Der Verbraucher nimmt sie gerne, die Hersteller produzieren sie gerne, der Apotheker verkauft sie - weniger gerne, denn zum einen sind sie nicht apothekenpflichtig und zum andern ist es nicht immer eindeutig, ob er sie überhaupt verkaufen darf: die Nahrungsergänzungsmittel. Es sind Produkte, die sich zwischen Arzneimittel und Lebensmittel bewegen - man spricht gerne von einer "Grauzone" -, die also "weder Fisch noch Fleisch" sind. Nicht mal eine ordentliche, gesetzlich anerkannte Definition konnte man für sie finden. Die Folge: Wildwuchs macht sich in diesem Markt breit. Neben seriösen Pharmaherstellern, die mehr oder weniger vernünftig dosierte Vitamin- und Mineralstoffpräparate anbieten, gibt es mittlerweile einige Produzenten, die diese Grauzone für die Vermarktung ihrer Prä-pro-biotisch-health-functional-food-Wundermittel entdeckten und versuchen, das Arzneimittelimage für ihre Produkte zu nutzen. Zu Tabletten, Kapseln und Pulver wird nahezu alles verarbeitet, was dem menschlichen Körper zugemutet werden kann, ohne daß er daran zugrunde geht, z. B. Produkte aus Abfällen von Krustentierschalen, Pulver aus dem Knorpel des Haifisches, obskure Mischungen von Alkaloidpulvern, Extrakte aus Spargel und Kohl und vieles andere. Wichtig ist, daß man die richtigen Heilversprechen dazu abgibt. Ein Nachweis für die gemachten Wirkversprechen wird nicht gegeben, da nicht verlangt, da keine Zulassung oder Registrierung erforderlich ist.
Im Normalfall rangieren diese Produkte als Lebensmittel. Glaubt jedoch jemand, daß ein solches Produkt als Arzneimittel einzustufen ist, dann hat der Apotheke ein Problem, wenn er es verkauft - und den Staatsanwalt am Hals.
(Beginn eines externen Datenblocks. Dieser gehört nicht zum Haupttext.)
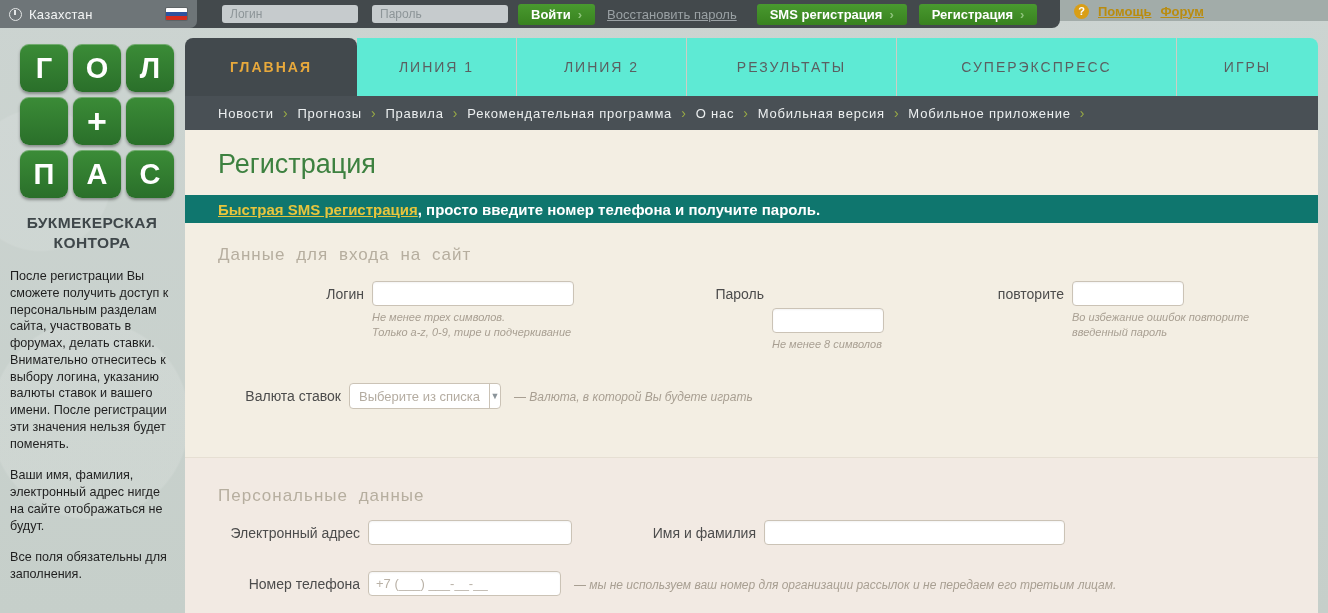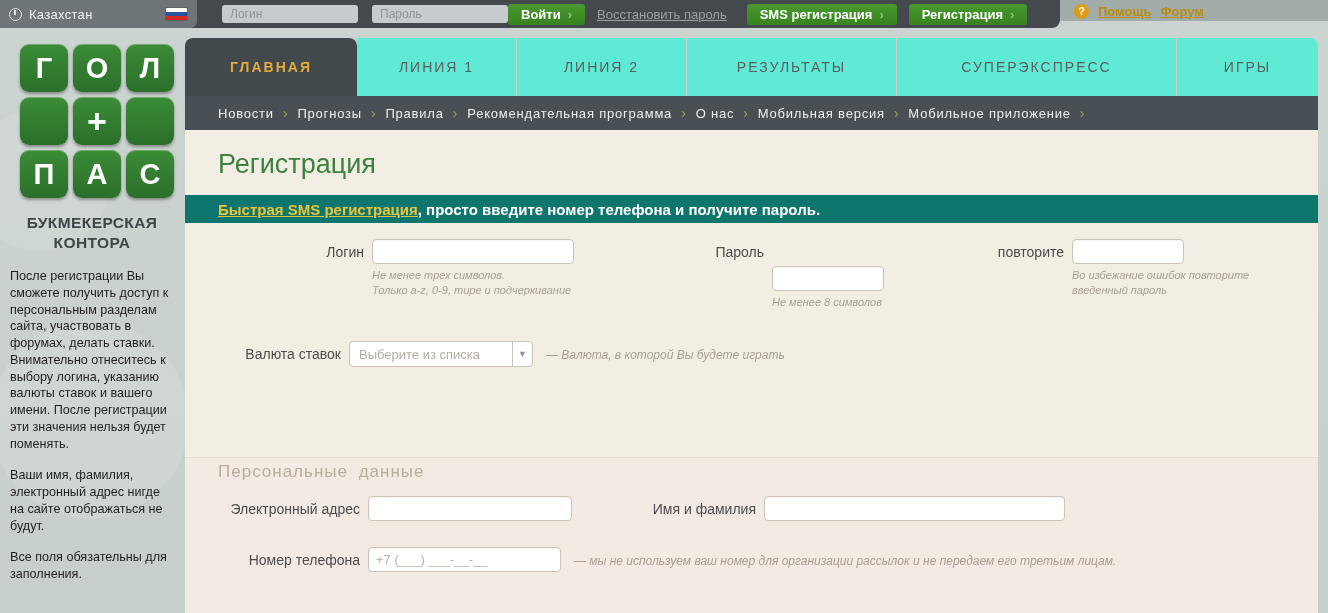--- a/index.html
+++ b/index.html
@@ -54,7 +54,7 @@
     font-family:"Liberation Sans",sans-serif; white-space:nowrap;
   }
   .btn-green .arr { color:#8fc47c; font-size:13px; font-weight:bold; }
-  .b-login { }
+  .b-login { margin-left:10px; }
   .b-sms   { margin-left:20px; }
   .b-reg   { margin-left:12px; }
   .recover {

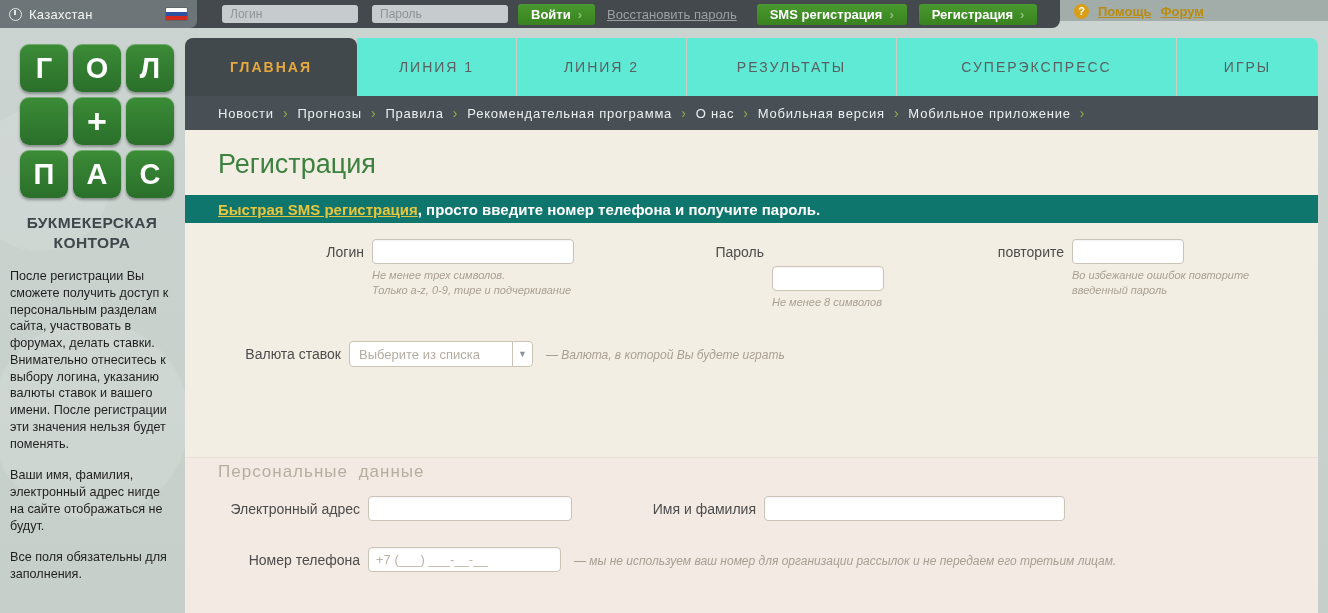--- a/index.html
+++ b/index.html
@@ -237,6 +237,7 @@
 
     <div class="banner"><span class="blink">Быстрая SMS регистрация</span><span>, просто введите номер телефона и получите пароль.</span></div>
 
+    <div class="section-title">Данные для входа на сайт</div>
 
     <div class="form-row r1">
       <div class="flabel lw1">Логин</div>

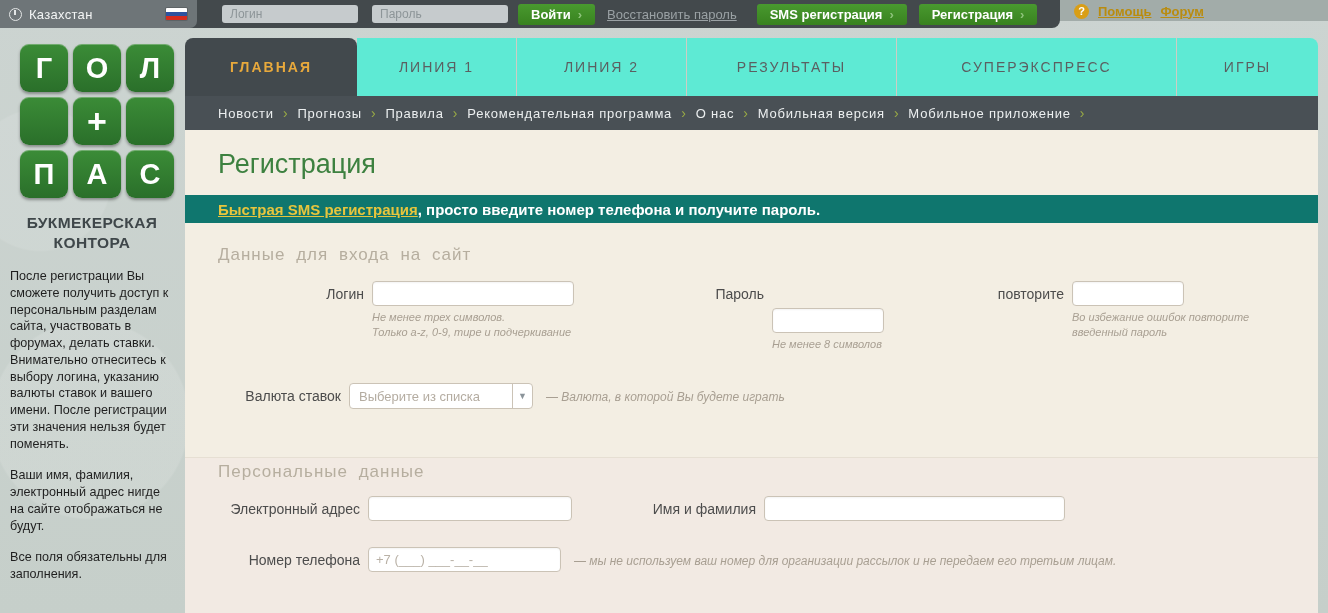--- a/index.html
+++ b/index.html
@@ -141,7 +141,7 @@
   .lw1{width:187px;} .cw1{width:202px;}
   .lw2{width:198px;} .cw2{width:112px;margin-top:27px;}
   .lw3{width:188px;} .cw3{width:112px;} .hw3{width:178px;}
-  .lwc{width:164px;} .cwc{width:184px;}
+  .lwc{width:164px;} .cwc{width:152px;}
   .lwe{width:183px;} .cwe{width:204px;}
   .lwn{width:192px;} .cwn{width:301px;}
   .lwp{width:183px;} .cwp{width:193px;}

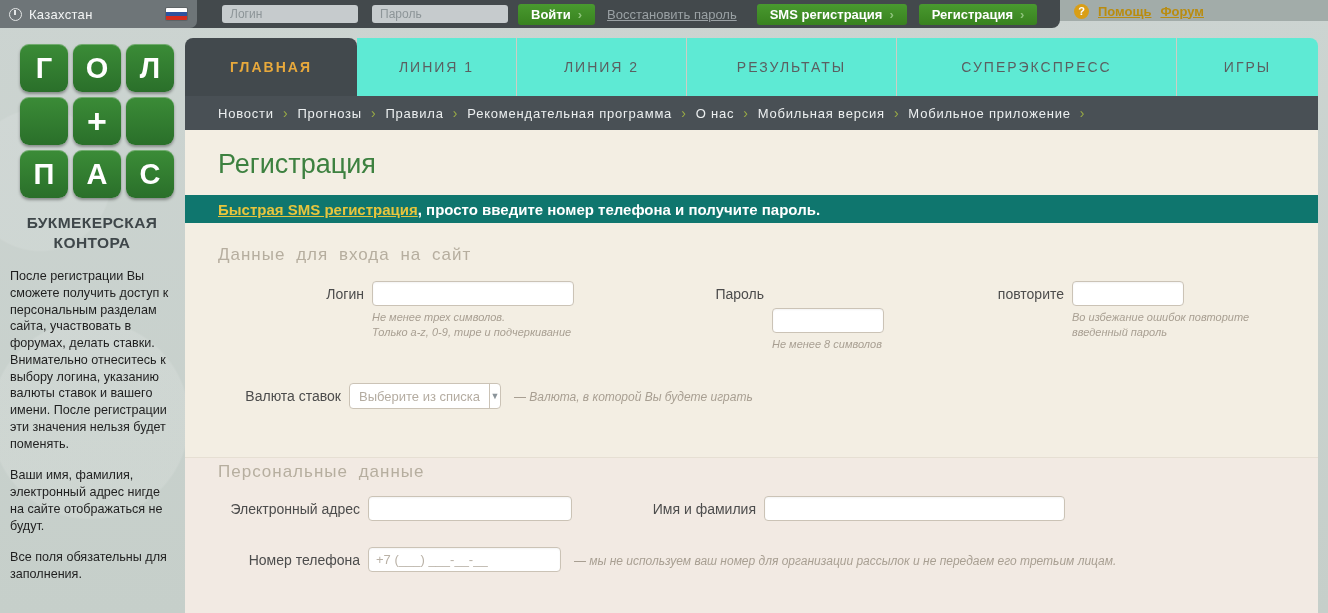--- a/index.html
+++ b/index.html
@@ -119,7 +119,7 @@
   .section-title { color:#b6ae9f; font-size:17px; letter-spacing:1px; word-spacing:5px; margin:22px 0 0 33px; }
   .sec2 { margin-top:27px; border-top:1px solid #e6dfd3; background:#f2eae3;
           position:absolute; left:0; right:0; bottom:0; top:300px; }
-  .sec2 .section-title { margin-top:4px; }
+  .sec2 .section-title { margin-top:28px; }
   .form-row { display:flex; align-items:flex-start; }
   .flabel { text-align:right; padding-right:8px; color:#4c4c4c; font-size:14px; padding-top:5px; white-space:nowrap; }
   .fcol { display:flex; flex-direction:column; }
Auf einem ABDA-Workshop zum Thema Nahrungsergänzungsmittel Anfang dieser Woche wurde es klar: es besteht dringend Regelungsbedarf. Das weiß man seit geraumer Zeit, auch im Bundesgesundheitsministerium. Und auch bei der Europäischen Kommission, und dort schon seit 1991. Passiert ist seitdem nur Bürokratie, aber nichts Konkretes. Dabei besteht auf der Ebene von Verbraucherschutzinstitut, Herstellern und Apothekern weitgehend Konsens über das, was man will: nämlich kein eigenes Nahrungsmittelergänzungsgesetz, sondern eine klare Definition, eine saubere Etikettierung und die Ausarbeitung einer Stoffliste. Vorschläge dafür gibt es bereits. Nachgedacht werden kann darüber, ob die Einführung neuer Stoffe oder Produkte aus diesem Bereich bei der Behörde angezeigt werden sollte.
Nochmal: Regelungsbedarf ist dringend, sonst ufert dieser Markt aus. Oder wissen Sie auf Anhieb, welche Lebens-/Nahrungsergänzungsmittel den Nutriceuticals, Functional Food, Health Food, Pro- oder Präbiotics, Energy- und Wellness-Drinks zuzurechnen sind? Intransparenz ist der Sicherheit des Verbrauchers abträglich. Schon heute stellt es sich für Verbraucher so dar, daß ein Joghurt fast mehr leistet als ein Arzneimittel.
Die Experten auf dem Workshop zeigten sich skeptisch, daß bald mit einer Regelung zu rechnen ist. Vielleicht müssen die ersten Tiefkühltheken in Apotheken eingerichtet werden, bis schnell gehandelt wird?